2013-04-30 12:27:09,069 ERROR [org.ovirt.engine.core.bll.SPMAsyncTask] (QuartzScheduler_Worker-100) BaseAsyncTask::LogEndTaskFailure: Task 31b39f81-27c2-4782-bccd-8436305a5ae9 (Parent Command LiveMigrateDisk, Parameters Type org.ovirt.engine.core.common.asynctasks.AsyncTaskParameters) ended with failure:
-- Result: cleanSuccess
-- Message: VDSGenericException: VDSErrorException: Failed in vdscommand to HSMGetAllTasksStatusesVDS, error = 31b39f81-27c2-4782-bccd-8436305a5ae9,
-- Exception: VDSGenericException: VDSErrorException: Failed in vdscommand to HSMGetAllTasksStatusesVDS, error = 31b39f81-27c2-4782-bccd-8436305a5ae9

vdsm:

hread-3920::INFO::2013-04-30 12:40:31,451::logUtils::42::dispatcher::(wrapper) Run and protect: getAllTasksStatuses, Return response: {'allTasksStatus': {'e6337610-1662-4c07-97c3-84fae53e36da': {'code': 0, 'message': u'1 jobs completed
 successfully', 'taskState': 'finished', 'taskResult': 'success', 'taskID': 'e6337610-1662-4c07-97c3-84fae53e36da'}, '31b39f81-27c2-4782-bccd-8436305a5ae9': {'code': 411, 'message': u'31b39f81-27c2-4782-bccd-8436305a5ae9', 'taskState':
'finished', 'taskResult': 'cleanSuccess', 'taskID': '31b39f81-27c2-4782-bccd-8436305a5ae9'}, '316e828e-0fd2-454e-b2a2-67e35267d287': {'code': 0, 'message': '1 jobs completed successfully', 'taskState': 'finished', 'taskResult': 'success
', 'taskID': '316e828e-0fd2-454e-b2a2-67e35267d287'}, 'a7dc15a0-795f-4bc1-9d6b-96e5758e2de3': {'code': 0, 'message': '1 jobs completed successfully', 'taskState': 'finished', 'taskResult': 'success', 'taskID': 'a7dc15a0-795f-4bc1-9d6b-9
6e5758e2de3'}, '6fb93406-7b3a-4975-beb1-1099fcc7fae4': {'code': 0, 'message': u'1 jobs completed successfully', 'taskState': 'finished', 'taskResult': 'success', 'taskID': '6fb93406-7b3a-4975-beb1-1099fcc7fae4'}, 'cb240b63-afe1-4edc-a06
3-008aa670ba28': {'code': 0, 'message': '1 jobs completed successfully', 'taskState': 'finished', 'taskResult': 'success', 'taskID': 'cb240b63-afe1-4edc-a063-008aa670ba28'}, '0340452b-0c31-42d9-9c37-adc0443bf87a': {'code': 0, 'message':
 u'1 jobs completed successfully', 'taskState': 'finished', 'taskResult': 'success', 'taskID': '0340452b-0c31-42d9-9c37-adc0443bf87a'}}}

Version-Release number of selected component (if applicable):

sf14

Steps to Reproduce:
1. run 10 vm's from blank template on iscsi storage with two hosts - run all vm's on hsm host
2. live storage migrate all the vm's disks one at a time
3.
 
Actual results:

vdsm restarted due to timeout on storage.
the task was stopped in vdsm with unexpected exception
the engine keeps reporting the same error for HSMGetAllTasksStatusesVDS although vdsm reports the task as finished.

Expected results:

we should clear the task properly.

Additional info: full logs

Comment 2 Maor 2013-05-06 12:37:52 UTC
We got two tasks which are related to entity f606e454-8c06-4b95-9e35-70a9c8aa8534
Each task is related to a different flow of live storage migration.

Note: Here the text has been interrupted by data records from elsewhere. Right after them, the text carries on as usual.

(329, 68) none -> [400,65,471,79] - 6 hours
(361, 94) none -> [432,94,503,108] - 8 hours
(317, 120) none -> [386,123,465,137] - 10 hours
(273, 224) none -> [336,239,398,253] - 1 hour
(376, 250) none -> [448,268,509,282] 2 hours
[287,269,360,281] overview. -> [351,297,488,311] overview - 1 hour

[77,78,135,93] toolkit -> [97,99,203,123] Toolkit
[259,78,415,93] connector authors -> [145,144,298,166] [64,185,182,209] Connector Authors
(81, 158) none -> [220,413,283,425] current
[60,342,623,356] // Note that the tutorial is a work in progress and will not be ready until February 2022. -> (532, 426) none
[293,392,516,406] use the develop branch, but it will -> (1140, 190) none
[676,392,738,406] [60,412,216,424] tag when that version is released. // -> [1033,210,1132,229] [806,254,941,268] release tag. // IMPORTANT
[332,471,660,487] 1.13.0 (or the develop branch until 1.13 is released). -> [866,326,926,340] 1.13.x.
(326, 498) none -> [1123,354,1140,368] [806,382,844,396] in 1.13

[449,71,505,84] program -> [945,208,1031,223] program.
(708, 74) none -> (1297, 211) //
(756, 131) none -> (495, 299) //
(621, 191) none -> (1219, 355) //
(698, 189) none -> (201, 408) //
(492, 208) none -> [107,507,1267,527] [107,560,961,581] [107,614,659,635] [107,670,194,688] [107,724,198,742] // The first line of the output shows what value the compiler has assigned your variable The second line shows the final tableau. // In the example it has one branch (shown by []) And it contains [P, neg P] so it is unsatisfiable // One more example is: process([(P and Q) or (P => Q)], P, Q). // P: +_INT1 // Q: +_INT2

The first task is fada3067-7741-486a-b479-865cdd46c6ef and the last task is 31b39f81-27c2-4782-bccd-8436305a5ae9.

The first task (fada3067-7741-486a-b479-865cdd46c6ef) is being polled at 2013-04-30 11:16:29 and finally being cleared and removed from the DB at 2013-04-30 11:20:03

The other task is 31b39f81-27c2-4782-bccd-8436305a5ae9, and it is being attached to the entity at 2013-04-30 11:19:43,318, we start polling task one milisecond after we finish to clear fada3067... task at 2013-04-30 11:20:03,248

When 31b39f81... is ended it can be seen in the log that we log that we end the command  (BaseAsyncTask::LogEndTaskFailure), and the following operation should be to end the command and clear the task, but engine does not get there.

Looking into the source code, the procedure that is called after the log is EntityAsyncTask#EndActionIfNecessary. we were supposed to get a log which indicates 
EntityAsyncTask::EndActionIfNecessary: All tasks of entity '{0}' has ended, but we didn't.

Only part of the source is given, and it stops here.